[Data records — start]
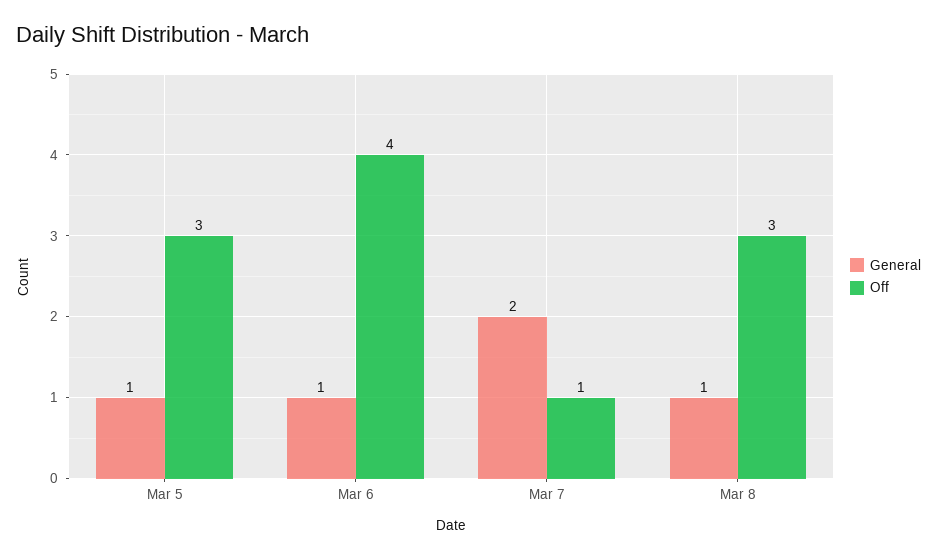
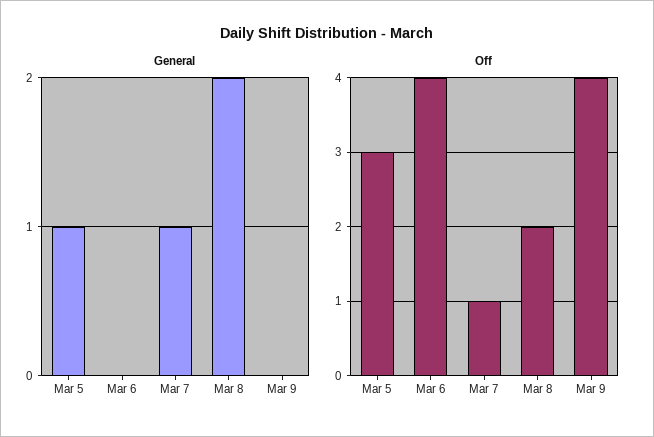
General, Mar 6: 1 -> 0
General, Mar 7: 2 -> 1
General, Mar 8: 1 -> 2
Off, Mar 8: 3 -> 2
General, Mar 9: none -> 0
Off, Mar 9: none -> 4

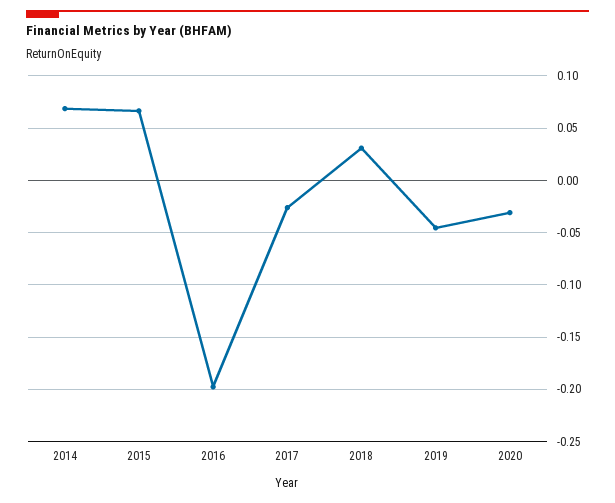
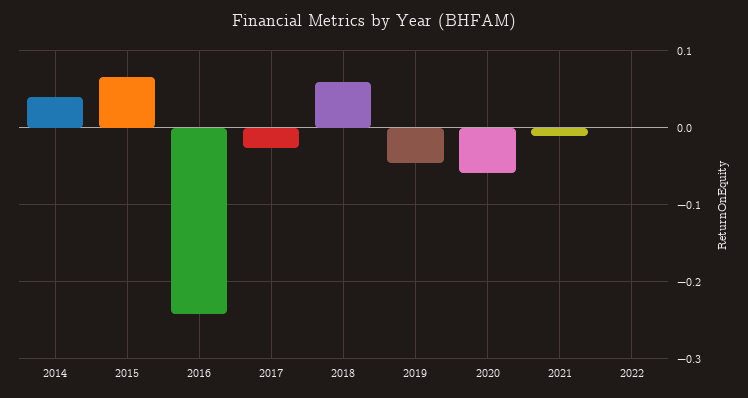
2014: 0.07 -> 0.04
2016: -0.2 -> -0.24
2018: 0.03 -> 0.06
2020: -0.03 -> -0.06
2021: none -> -0.01
2022: none -> 0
[Data records — finish]
Restate the entries above word for word, keeping pictures out of the copy.

» Exercise solution
General, Mar 6: 1 -> 0
General, Mar 7: 2 -> 1
General, Mar 8: 1 -> 2
Off, Mar 8: 3 -> 2
General, Mar 9: none -> 0
Off, Mar 9: none -> 4

2014: 0.07 -> 0.04
2016: -0.2 -> -0.24
2018: 0.03 -> 0.06
2020: -0.03 -> -0.06
2021: none -> -0.01
2022: none -> 0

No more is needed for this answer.